Dixie Chicks pose naked for PETA March 20 - The Dixie Chicks - who took a lot of heat after one member of the group made anti-Bush comments - narrowly averted another controversy with some of their red-blooded fans. The Scoop was startled to learn that the country and western crooners posed for one of those "I'd Rather Go Naked Than Wear Fur" ads for People for the Ethical Treatment of Animals - but the ad was never released. THE TRIO POSED in a field of flowers, wearing nothing but blossoms and their strategically placed instruments. A photo of the ad can be seen on the photographer's Web site, sebreephoto.com. It turns out that the Chicks are staunch animal-rights supporters, but at the last minute the group's management put the kibosh on the ad. "The Chicks themselves were lovely about the whole thing, but their management got worried that some of their fans were rifle-toting, Bambi-shooting types who would take offense at an anti-fur, pro-animal message," says a source. "They forbid release of the ad because they were worried about backlash or boycott. They even tried to pay PETA $10,000 to say it never happened." The Chicks' spokeswoman didn't return calls for comment. "They are the Dixie Chicks, not the Stepford Wives," says a PETA spokesman, who confirms that the singers posed for the ad but declined further comment. "Agree with them or not, this trio became a phenomenon because they have country hearts with modern sensibilities and aren't afraid to voice their views. And we hope that one day they'll let us release this ad."


----------



## Matt Jones (Mar 6, 2002)

You have friggin' GOT to be sh*tting me. Doesn't one of the members of the ditsy chicks own a horse ranch. Don't these bimbo's realize that PETA is against all 'enslavement' of animals...including horse ranching.

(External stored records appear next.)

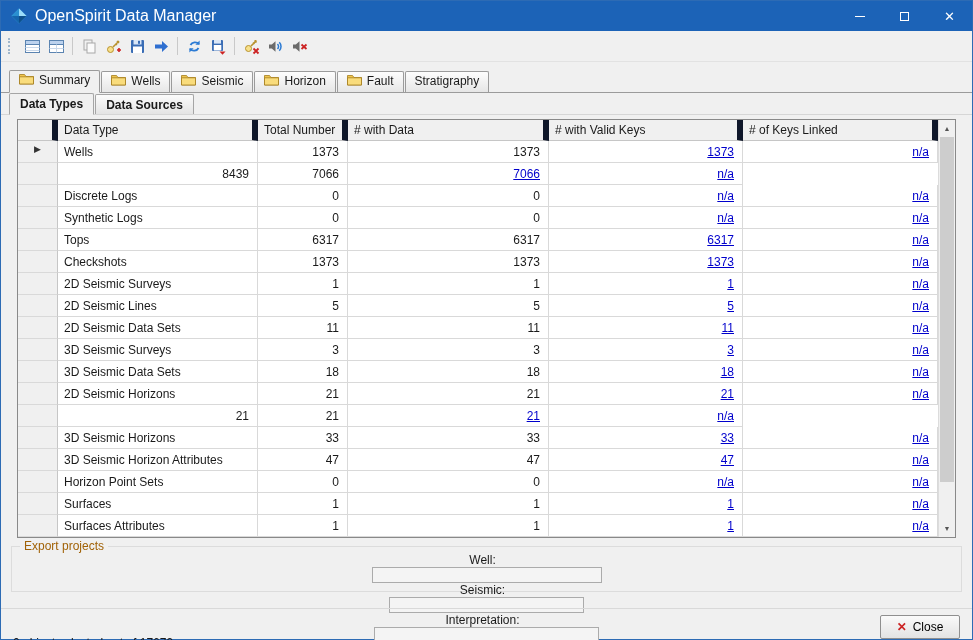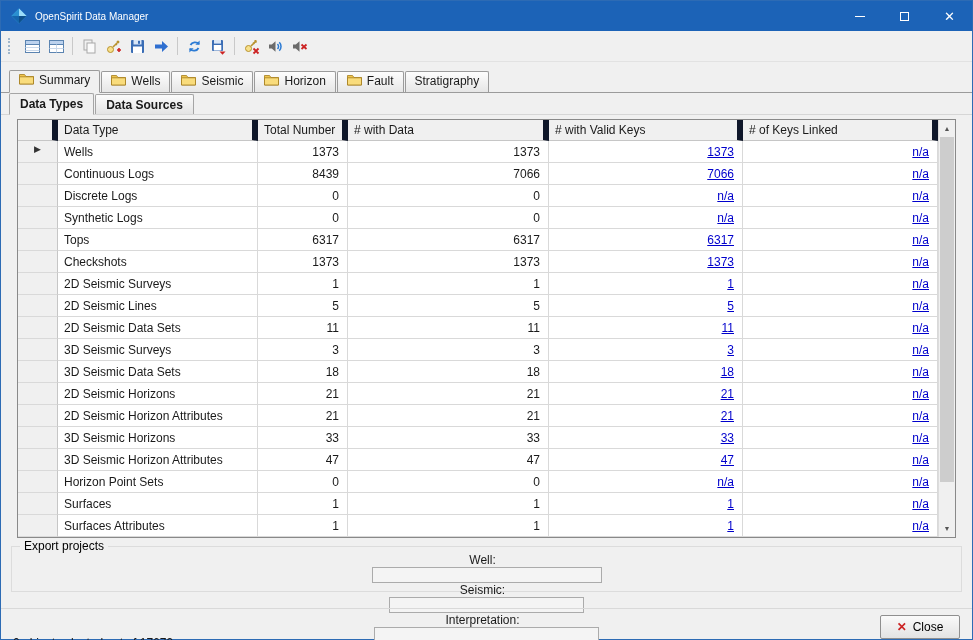"OpenSpirit Data Manager" .title { font-size: 10px -> 16px }
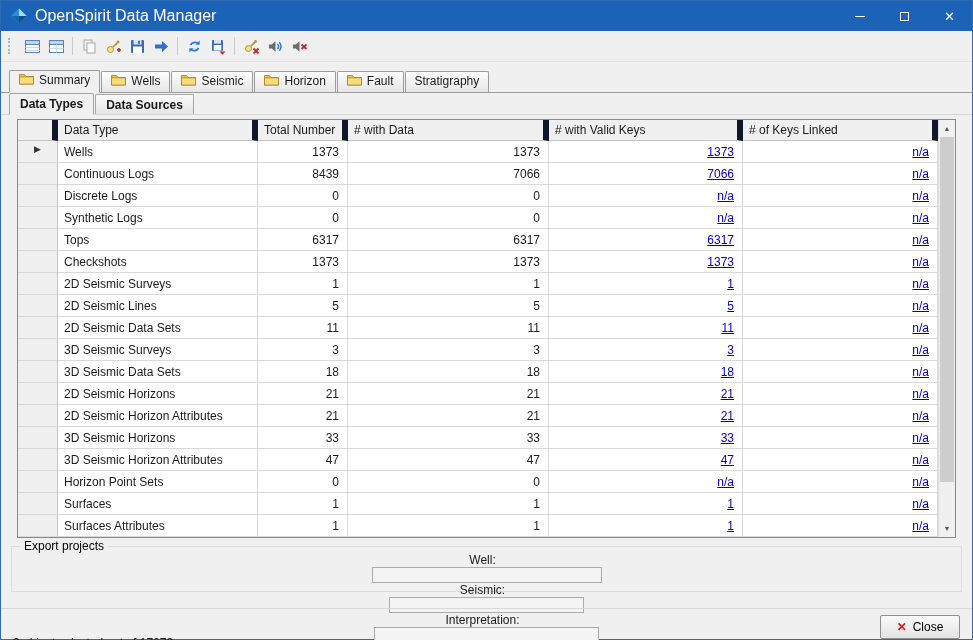"Continuous Logs" div.td { html: <div>Continuous Logs</div> -> none }
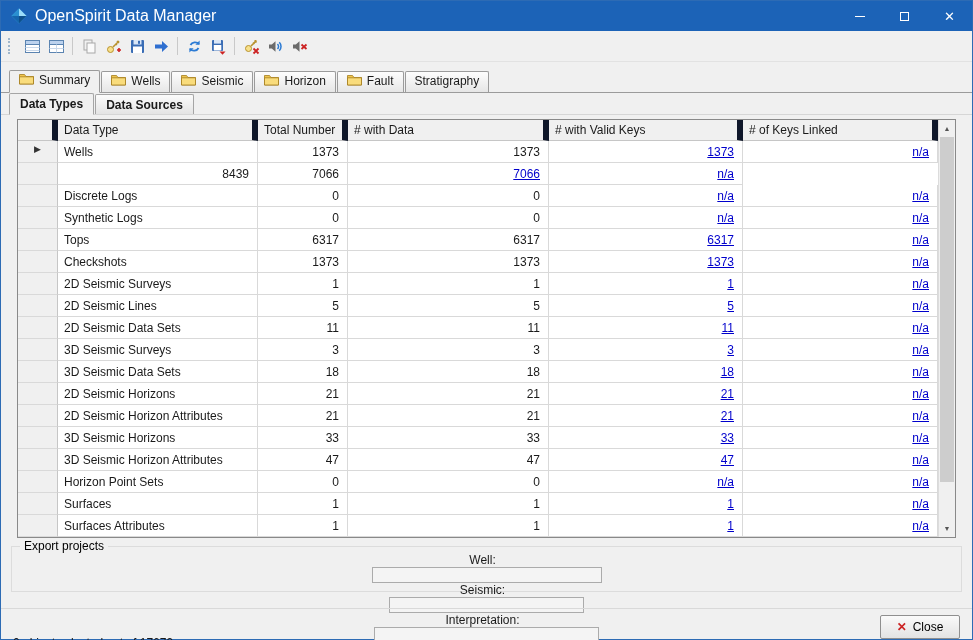"2D Seismic Horizon Attributes" div.td { html: <div>2D Seismic Horizon Attributes</div> -> none }
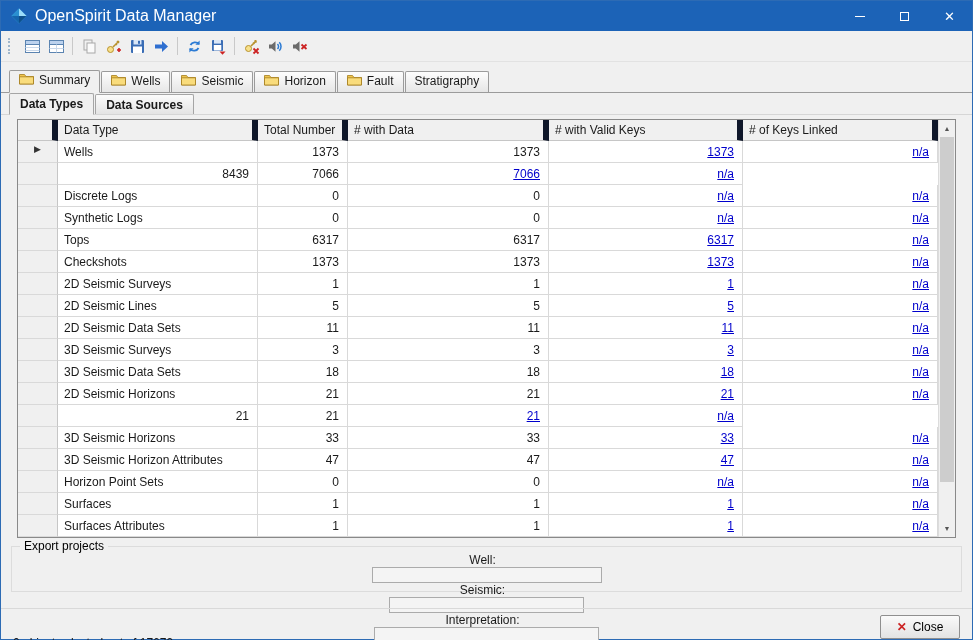"Export projects" .grouplabel { color: #000000 -> #a16207 }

The funny thing is that they were right. Just look at what has happened to their popularity with just the anti-Bush remarks.


----------



## djleye (Nov 14, 2002)

How can you tell they are anti bush, I couldn't tell from the pictures!!????
:lol: :lol: :lol:


----------



## Slammer (Apr 8, 2003)

I used to listen to them until now


----------



## nodakoutdoors.com (Feb 27, 2002)

Interesting stuff here on PETA.

http://www.consumerfreedom.com/activistcash/

At the bottom it shows that 2 of the Dixie Chicks payed $10,000 to PETA to NOT run the ad.

But Wait......NO!!!!........not Pamela Anderson too!


----------



## Matt Jones (Mar 6, 2002)

Pam has been a PETA 'Ho for a long time now. I think she might have been the original "I'd rather go naked than wear fur" spokesmodel.

Britney Spears recently posed for them as well. :eyeroll:


----------